JMJD10 encoded protein, MINA53, expression in gastric cancer was also determined in this study. Among 52 patients, 73.08% showed an upregulation of MINA53 expression while 26% showed a downregulation (Figure 2). These results suggest that both the JMJD10 gene and protein (MINA53) were upregulated in gastric cancer compared to normal tissues. The knockdown of MINA53 in gastric cancer cell lines resulted in a decreased proliferation rate and colony formation compared to scrambled cell lines (Figure 3). The results implied the involvement of MINA53 in the proliferation and survival of gastric cancer. Molecular elucidation by real-time PCR showed involvement of MINA53 in the regulation of cell cycle-related genes, i.e., Cyclin A (CCNA2), p53 (TP53), and p21 (CDKN1A). These genes have been associated with proliferation and survival in cells by regulating cell cycle progression. Cyclin A has been denoted as a positive regulator of cell cycle progression while p53 and p21 are negative regulators [29]. When MINA53 is knocked down, the expression of cell cyclin A genes was decreased while the negative regulation of cell cycle progression by p53 and p21 expression was increased.

Since MINA53 mainly localized in the nucleus (Figure 3B), it raises the possibility that the regulation of gene expression might involve the epigenetic activity of MINA53, which has been reported in certain types of cancer but is unknown in gastric cancer. Here we have provided evidence that knockdown of MINA53 in gastric cancer cell lines also affected H3K9 methylation status. MINA53-silenced gastric cell lines showed an increased level of methylation compared to scramble control cells (Figure 3C). This result suggested that the regulation of MINA53 might be due to the demethylase activity of H3K9 methylation. Intriguingly, when we overexpressed MINA53 in human normal gastric cell lines, there was no significant difference in the H3K9 methylation level. This might be interpreted as two possibilities; first, the demethylase activity only occurs in cancer cells, and, second, the demethylase activity is cell line dependent. Further studies must be conducted to obtain a clear understanding of these issues.
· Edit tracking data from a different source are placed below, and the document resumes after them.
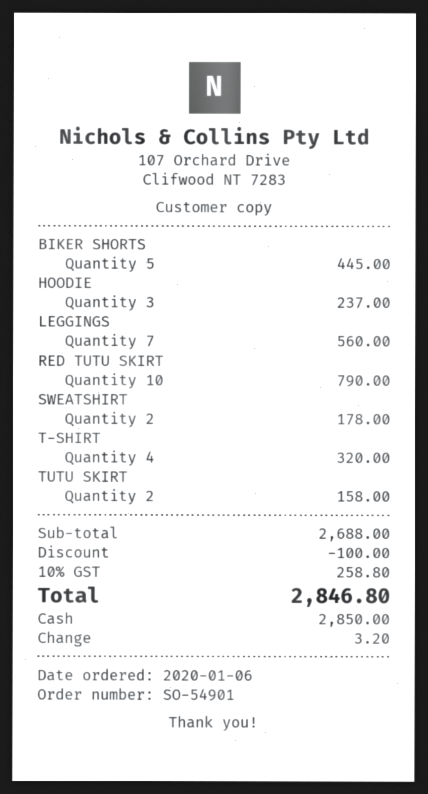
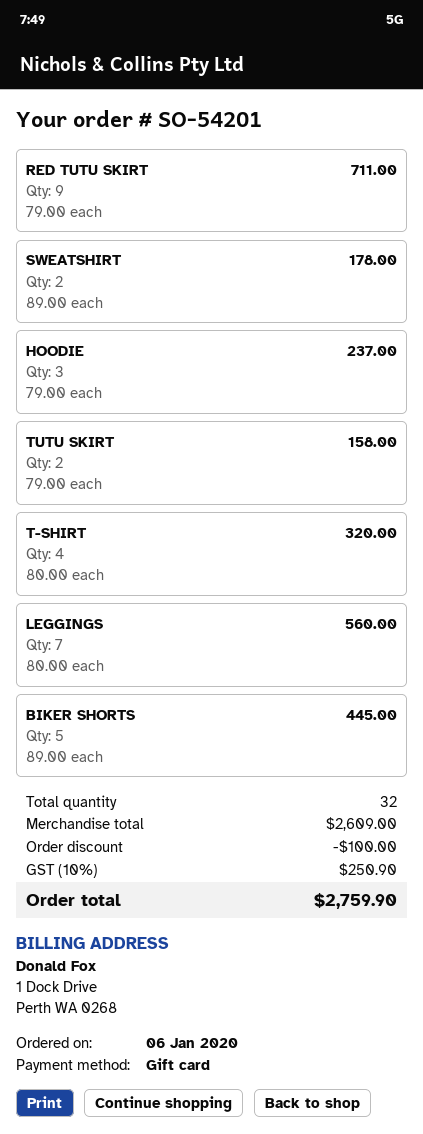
order number: SO-54901 -> SO-54201
payment method: cash -> gift card
RED TUTU SKIRT: 10 for 790.00 -> 9 for 711.00
subtotal: 2688.00 -> 2609.00
tax: 10% = 258.80 -> 10% = 250.90
total: 2846.80 -> 2759.90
To obtain a greater understanding of the regulatory role of JMJD10 in gastric cancer, we performed a co-expression analysis. Co-expression analysis has been used to predict gene function and help to identify the roles of the genes within phenotypic differences [30]. We performed functional enrichment analysis of gene sets co-expressed with JMJD10 in STAD tumor TCGA using functional annotation analysis in DAVID 6.8. GO-term enrichment (Figure 4A,B) and KEGG pathway enrichment (Figure 4C) results indicate the enriched terms in JMJD10 co-expressed gene sets. As described in the Results section, 12 functional clusters have been generated (Supplementary File). The highest functional cluster was related to tRNA regulation for protein translation, which is also correlated with previously known substrates linked to the regulation of ribosomal biogenesis by the hydroxylation of Rpl27a in ribosomes [6,31]. The cluster, on which we are focusing, includes the enriched genes within the cell cycle and kinase activity terms. This result is in agreement with the in vitro results that JMJD10 is involved in the regulation of cell cycle genes in gastric cancer cell lines as verified using knockdown conditions. Moreover, co-expressed genes were also enriched in cell division terms, which might take part in the regulation of proliferation and survival.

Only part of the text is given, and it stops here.